- [Your task] Transcribe the listing underneath, keeping each word exact and omitting the images.
Stored data Block Start
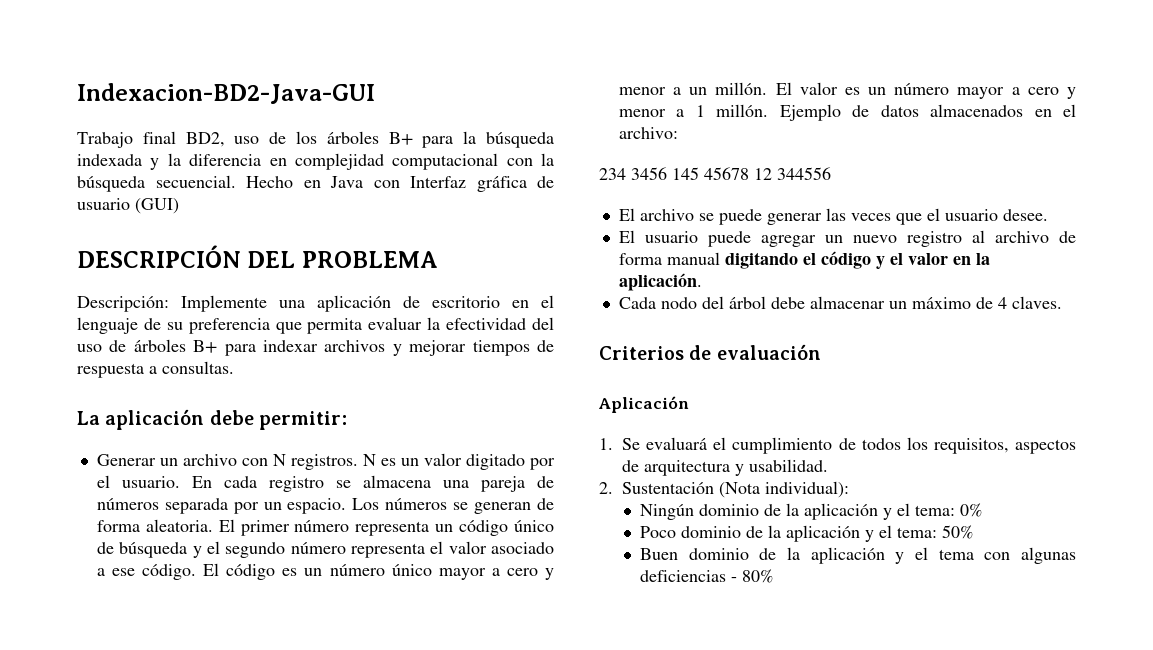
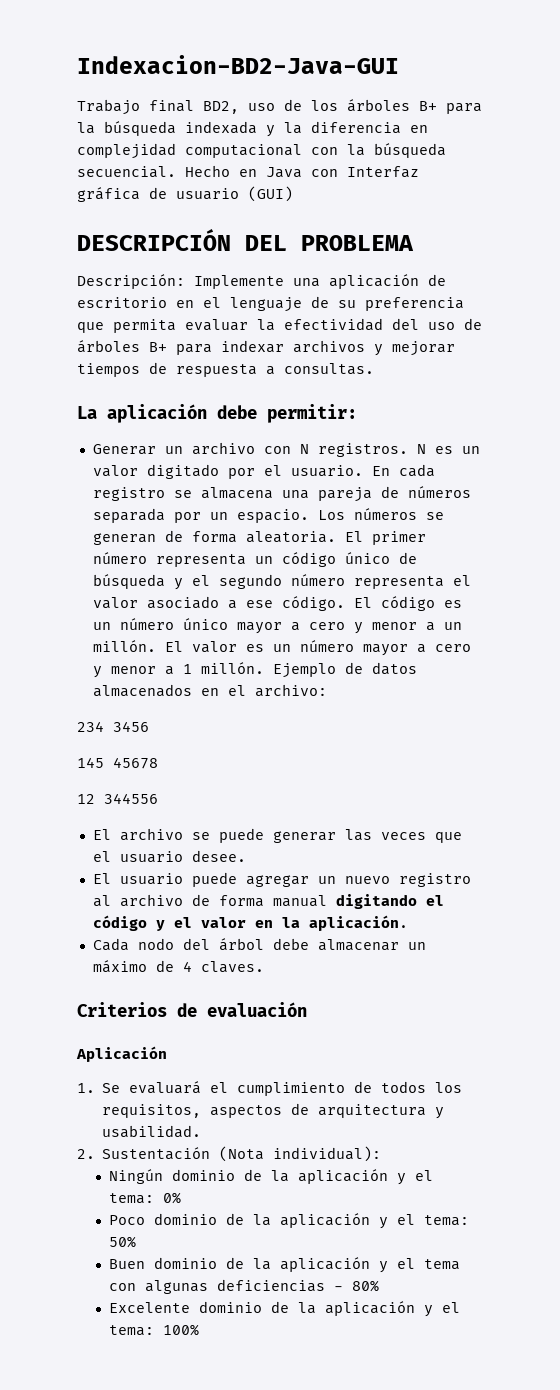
- 234 3456 145 45678 12 344556
+ 234 3456
+ 145 45678
+ 12 344556
+ Excelente dominio de la aplicación y el tema: 100%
Stored data Block End
- [Output for this exercise]
- 234 3456 145 45678 12 344556
+ 234 3456
+ 145 45678
+ 12 344556
+ Excelente dominio de la aplicación y el tema: 100%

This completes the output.